KS – an open source bash script for indexing data

KS – an open source bash script for indexing data

ABSTRACT:  This is a keywords searching tool working on the allocated, unallocated data and the slackspace, using an indexer software and a database storage .

Often during a computer forensics analysis we need to have all the keywords indexed into a database for making many searches on it in a fast way.

We could use strings and grep, for searching the keywords, but we cannot have a database and an engine, then we can’t search them inside many formats, like compressed files, including the ODT, DOCX, XLSX, etc..

So, I tried to solve this problem, first of all we need to extract, what I call “spaces”:


Get The Latest DFIR News

Join the Forensic Focus newsletter for the best DFIR articles in your inbox every month.


Unsubscribe any time. We respect your privacy - read our privacy policy.

1)      Allocated space;

2)      Unallocated space;

3)      Slackspace;

Then we can run the indexer against these three spaces and we can extract all the keywords inside them.

We must remember that we have two kind of unallocated spaces, the first is all the deleted files and the second is all the files those are not in the deleted set, but they are still on the memory device (hard disk, pendrive, etc.).

For extracting these file we need to use the data carving technique, that consists into the search for the file types by their “magic numbers” (headers and footers), this technique is filesystem-less, so we can gather all files, allocated and unallocated (including the delete files too), so we need to eliminate duplication generated by carving.

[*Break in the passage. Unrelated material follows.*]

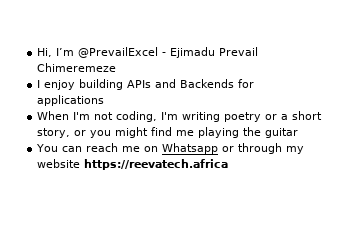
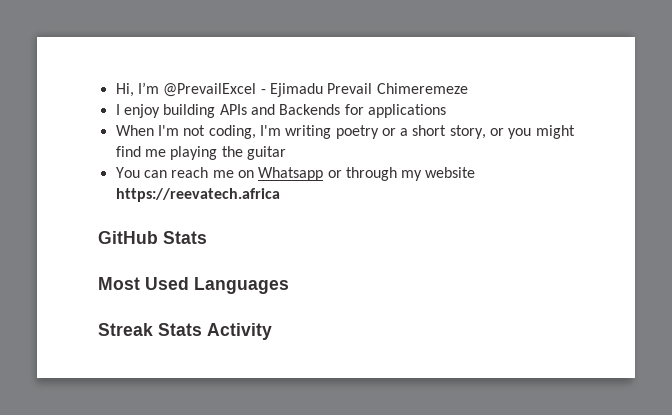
(229, 164) none -> [98,231,207,244] [98,277,289,294] [98,323,272,340] // GitHub Stats // Most Used Languages // Streak Stats Activity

The slackspace can be extracted by the TSK (The SleuthKit ) tools and put into a big text file, we have to remember that slackspace is all the file fragments present into the unused cluster space.

Inception

We have to create a directory named, for instance, “diskspace”.

We can mount our disk image file (bitstream, EWF, etc) into a sub-directory of diskspace, e.g. /diskspace/disk and so we can have all the allocated space.

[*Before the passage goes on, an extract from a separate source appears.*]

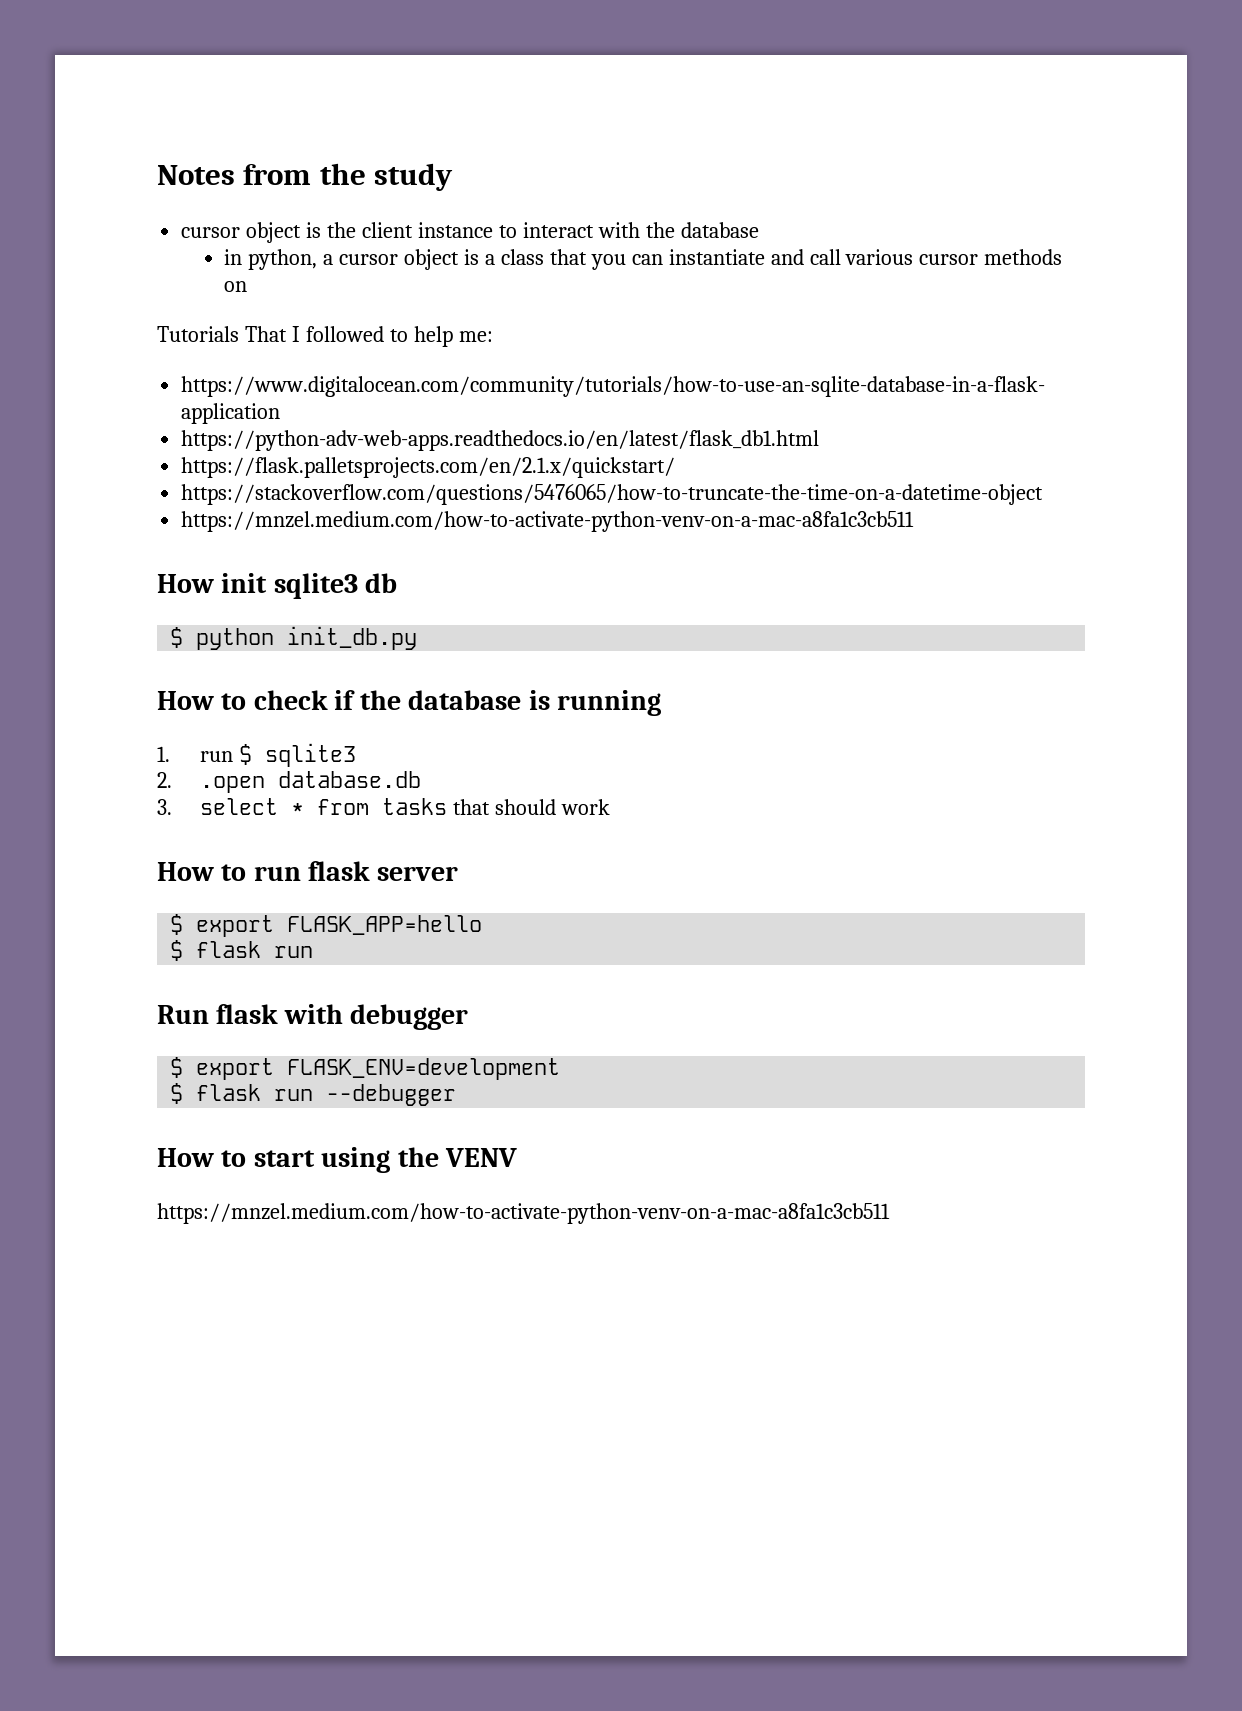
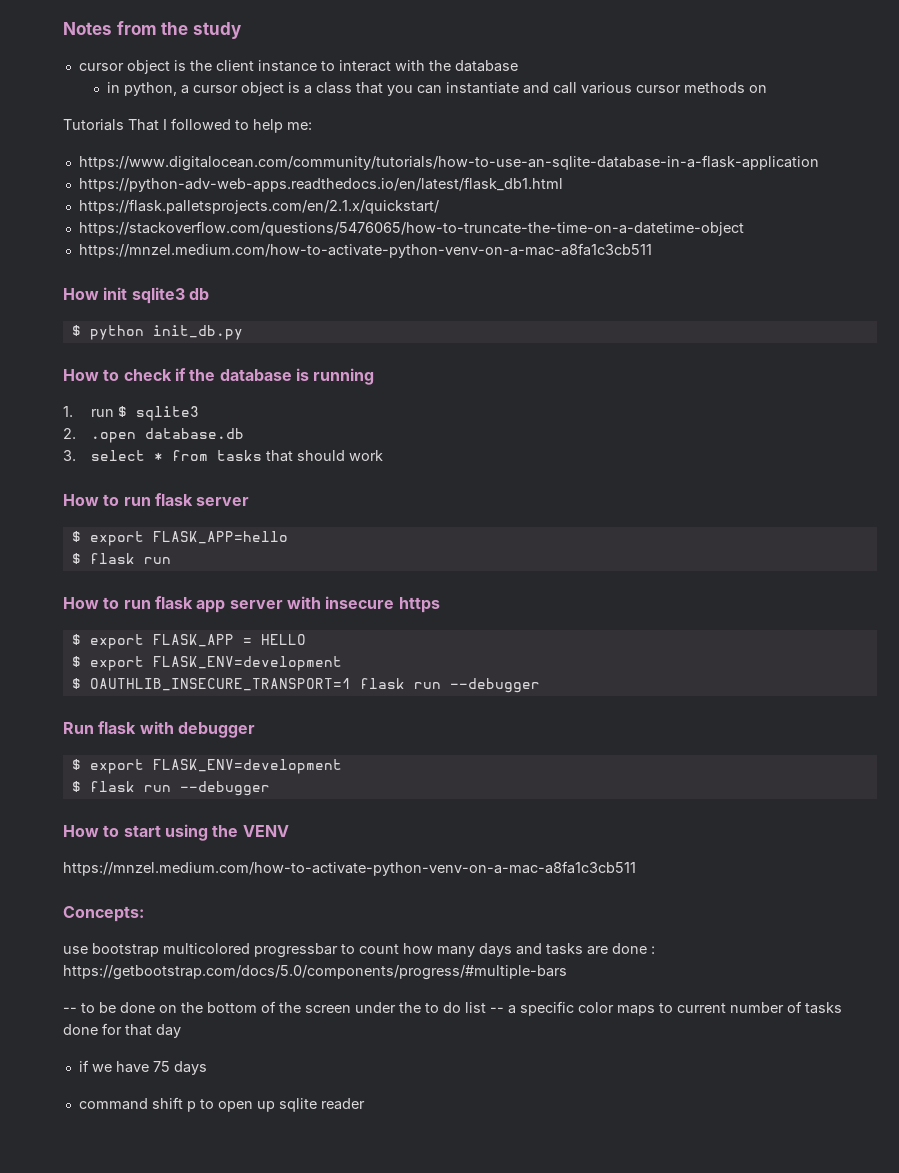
(314, 952) none -> [63,596,440,613] [71,634,306,649] [71,656,342,671] [71,678,540,693] // How to run flask app server with insecure https // $ export FLASK_APP = HELLO // $ export FLASK_ENV=development // $ OAUTHLIB_INSECURE_TRANSPORT=1 flask run --debugger
(890, 1213) none -> [63,906,144,922] [63,943,655,958] [63,965,567,980] [63,1001,842,1016] [63,1023,181,1038] [78,1060,207,1075] [78,1097,365,1112] // Concepts: // use bootstrap multicolored progressbar to count how many days and tasks are done : https://getbootstrap.com/docs/5.0/components/progress/#multiple-bars // -- to be done on the bottom of the screen under the to do list -- a specific color maps to current number of tasks done for that day // if we have 75 days // command shift p to open up sqlite reader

Now, we have to extract all the deleted files including their paths and put them into “/diskspace/deleted”.

We have to run the data carving and put all the results into “/diskspace/carved”, we can use the data carving only on the freespace of the disk and then we must delete the duplicates with the deleted files.

Finally we can extract all the slackspace, if we need it and put it into “/diskspace/slack”.

Now we got:

/diskspace
|_disk
|_deleted
|_carved
|_slack

We only need a “spider” for indexing all these spaces and to collect all the keywords into a database.
For this purpose there is a program in the open source world: RECOLL that indexes a content of a directory and allows various quests. (http://www.lesbonscomptes.com/recoll/)

After the indexing we have all to perform our researches.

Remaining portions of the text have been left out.